#### [GIVEN RECORDS]
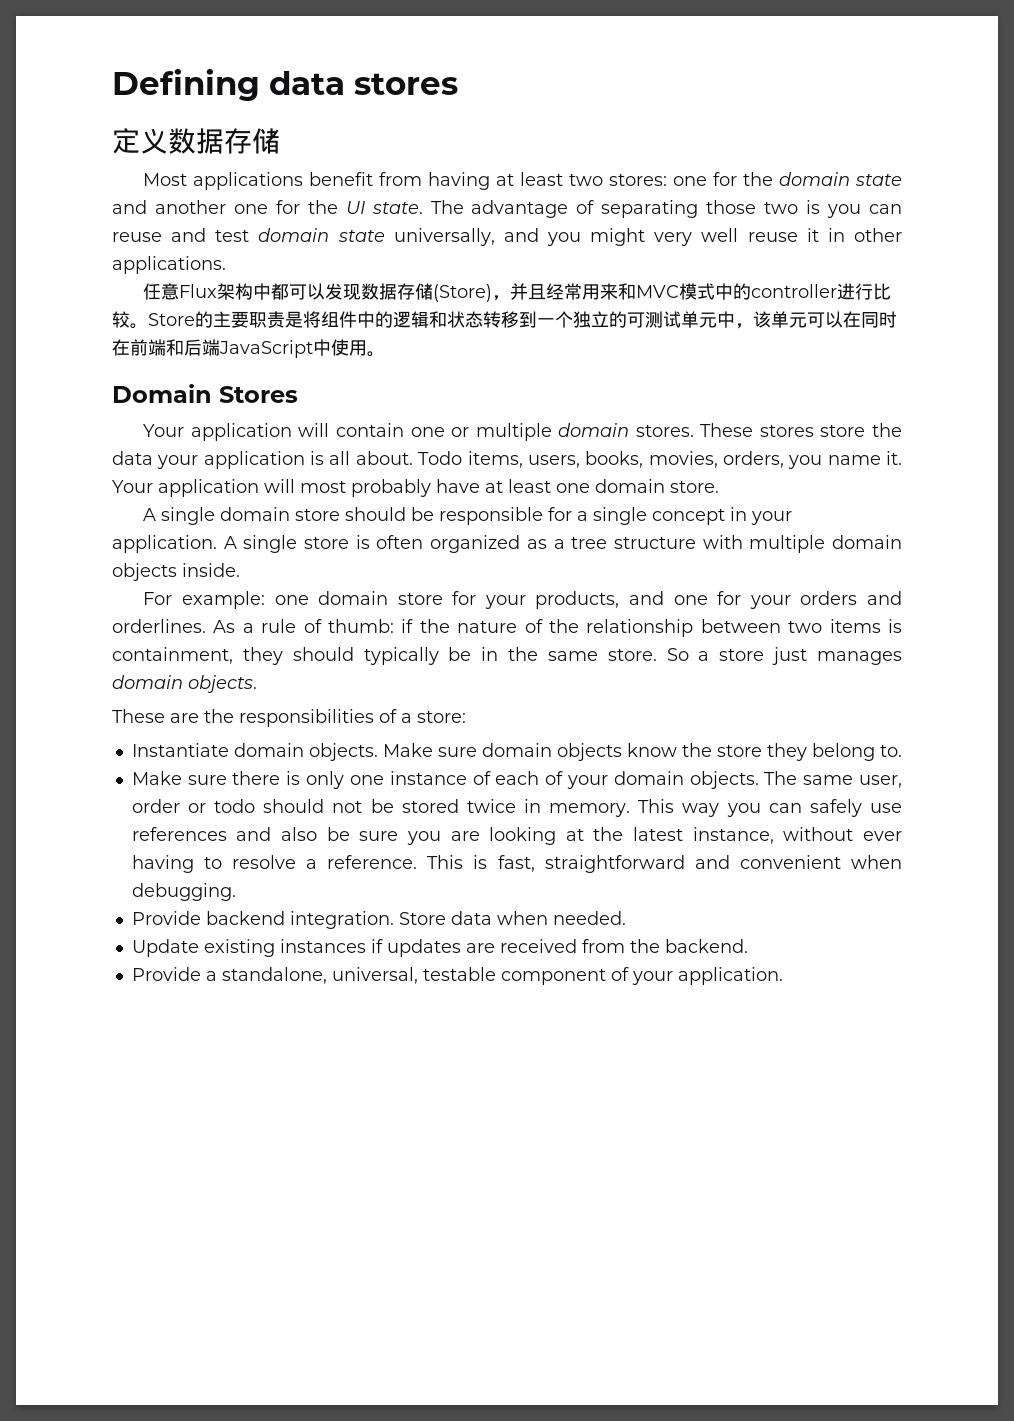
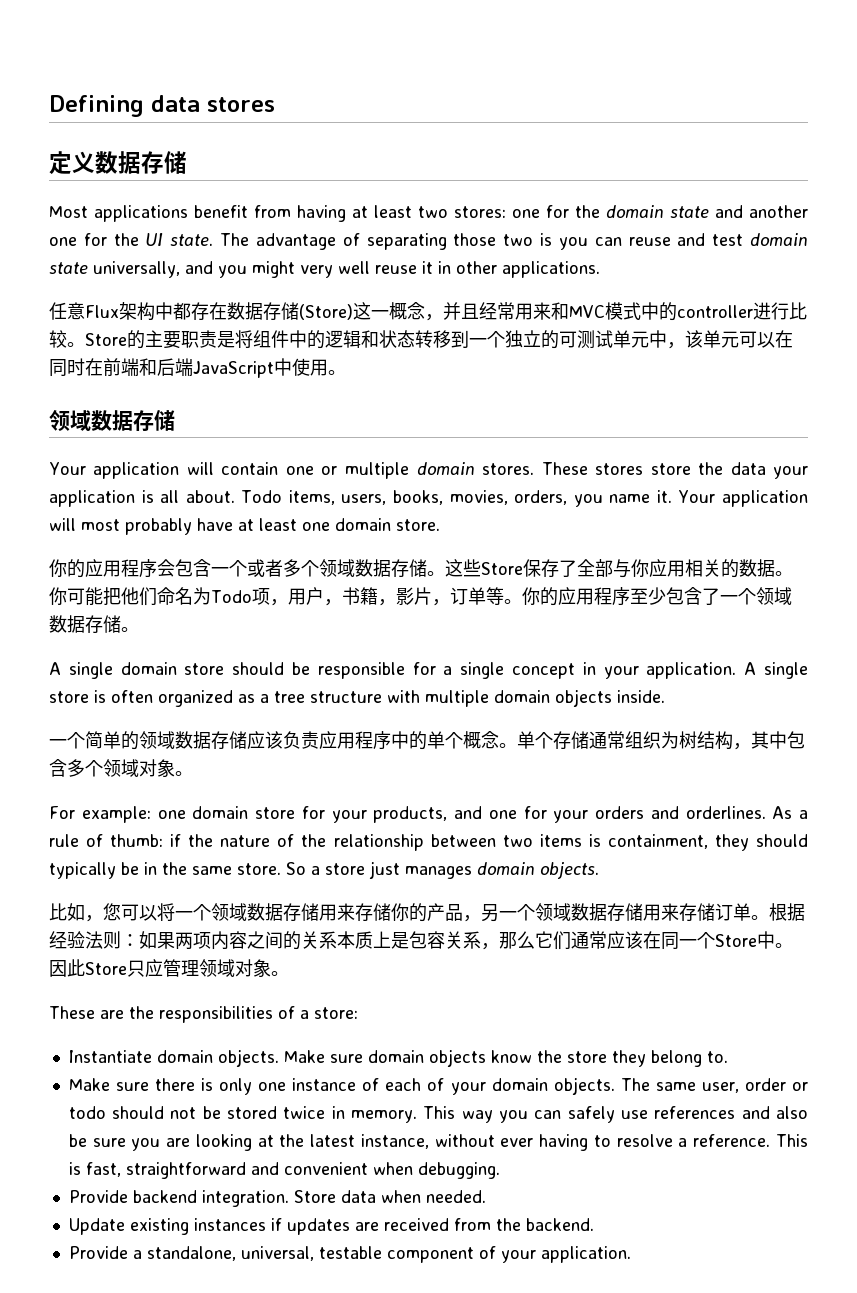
[289,283,362,300] 可以发现 -> [191,302,227,320] 存在
(493, 293) none -> [353,302,425,320] 这一概念
[112,384,298,403] Domain Stores -> [49,410,175,431] 领域数据存储
(719, 486) none -> [49,559,793,578] [49,587,792,606] [49,615,139,633] // 你的应用程序会包含一个或者多个领域数据存储。这些Store保存了全部与你应用相关的数据。你可能把他们命名为Todo项，用户，书籍，影片，订单等。你的应用程序至少包含了一个领域数据存储。
(240, 570) none -> [49,731,805,750] [49,759,193,777] // 一个简单的领域数据存储应该负责应用程序中的单个概念。单个存储通常组织为树结构，其中包含多个领域对象。
(257, 684) none -> [49,903,805,922] [49,931,793,950] [49,959,289,977] // 比如，您可以将一个领域数据存储用来存储你的产品，另一个领域数据存储用来存储订单。根据经验法则：如果两项内容之间的关系本质上是包容关系，那么它们通常应该在同一个Store中。因此Store只应管理领域对象。

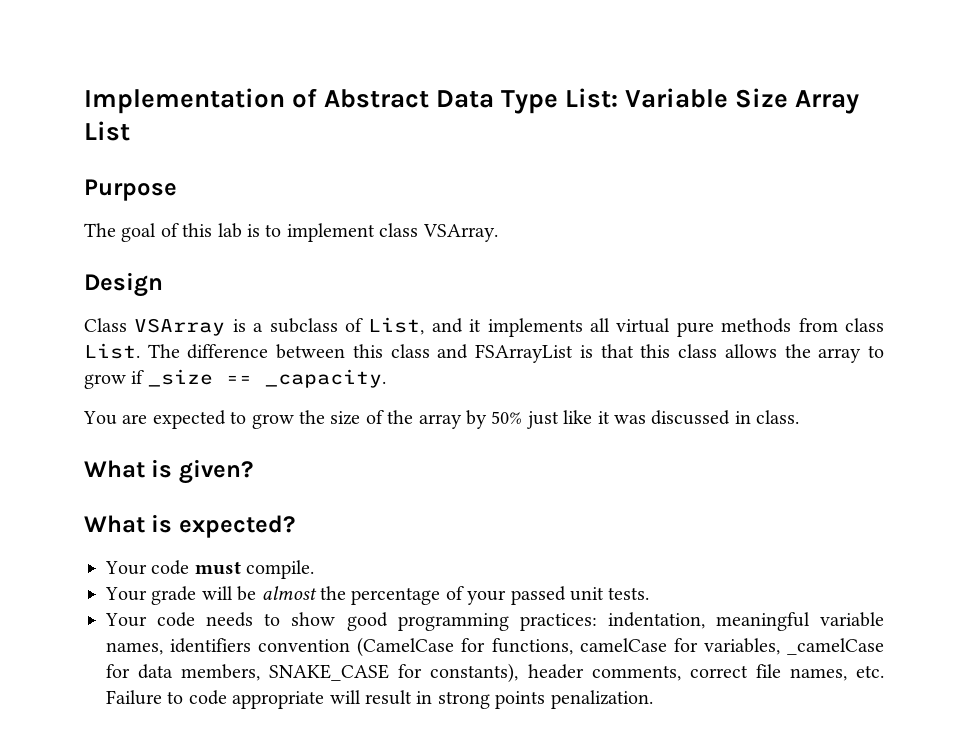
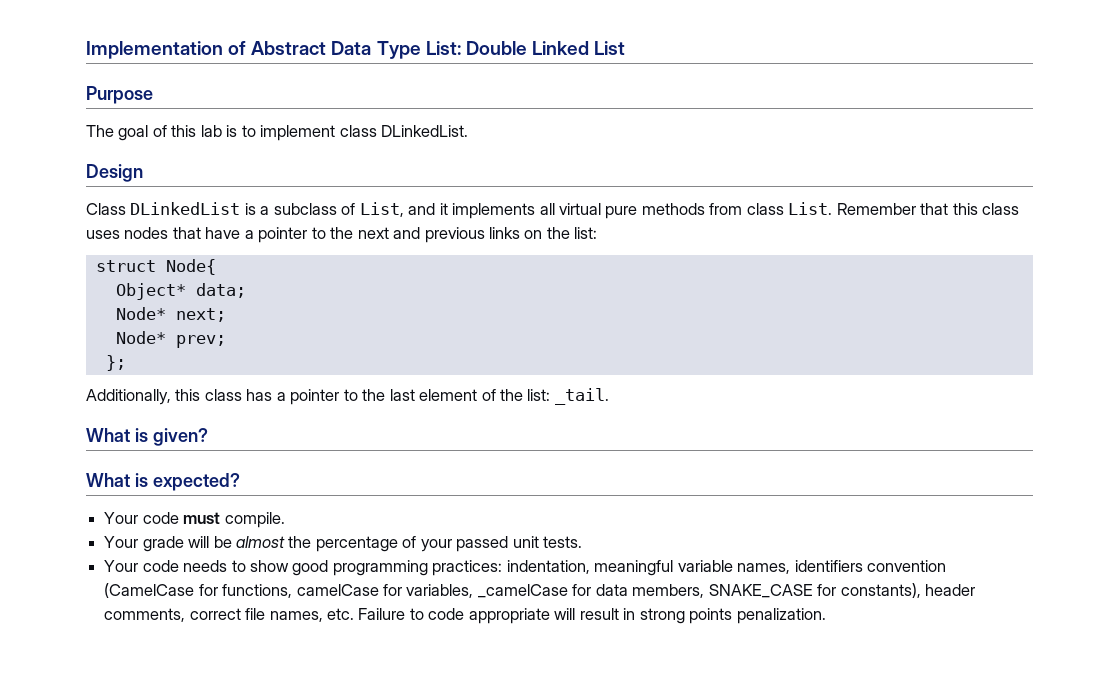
[625,88,860,114] Variable Size Array -> [465,41,589,55] Double Linked
[422,224,498,242] VSArray. -> [381,125,469,137] DLinkedList.
[134,318,226,336] VSArray -> [130,202,241,215] DLinkedList
[147,344,885,363] [84,369,386,389] [83,410,800,429] The difference between this class and FSArrayList is that this class allows the array to grow if _size == _capacity. // You are expected to grow the size of the array by 50% just like it was discussed in class. -> [836,203,1020,215] [86,227,598,243] [95,259,216,275] [115,283,246,300] [115,307,226,322] [115,331,226,348] [105,355,126,371] [86,388,609,405] Remember that this class uses nodes that have a pointer to the next and previous links on the list: // struct Node{ // Object* data; // Node* next; // Node* prev; // }; // Additionally, this class has a pointer to the last element of the list: _tail.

#### [TASK REQUIREMENTS]
When an image appears in the data, skip it and output the rest exactly.

#### [ANSWER SECTION]
[289,283,362,300] 可以发现 -> [191,302,227,320] 存在
(493, 293) none -> [353,302,425,320] 这一概念
[112,384,298,403] Domain Stores -> [49,410,175,431] 领域数据存储
(719, 486) none -> [49,559,793,578] [49,587,792,606] [49,615,139,633] // 你的应用程序会包含一个或者多个领域数据存储。这些Store保存了全部与你应用相关的数据。你可能把他们命名为Todo项，用户，书籍，影片，订单等。你的应用程序至少包含了一个领域数据存储。
(240, 570) none -> [49,731,805,750] [49,759,193,777] // 一个简单的领域数据存储应该负责应用程序中的单个概念。单个存储通常组织为树结构，其中包含多个领域对象。
(257, 684) none -> [49,903,805,922] [49,931,793,950] [49,959,289,977] // 比如，您可以将一个领域数据存储用来存储你的产品，另一个领域数据存储用来存储订单。根据经验法则：如果两项内容之间的关系本质上是包容关系，那么它们通常应该在同一个Store中。因此Store只应管理领域对象。

[625,88,860,114] Variable Size Array -> [465,41,589,55] Double Linked
[422,224,498,242] VSArray. -> [381,125,469,137] DLinkedList.
[134,318,226,336] VSArray -> [130,202,241,215] DLinkedList
[147,344,885,363] [84,369,386,389] [83,410,800,429] The difference between this class and FSArrayList is that this class allows the array to grow if _size == _capacity. // You are expected to grow the size of the array by 50% just like it was discussed in class. -> [836,203,1020,215] [86,227,598,243] [95,259,216,275] [115,283,246,300] [115,307,226,322] [115,331,226,348] [105,355,126,371] [86,388,609,405] Remember that this class uses nodes that have a pointer to the next and previous links on the list: // struct Node{ // Object* data; // Node* next; // Node* prev; // }; // Additionally, this class has a pointer to the last element of the list: _tail.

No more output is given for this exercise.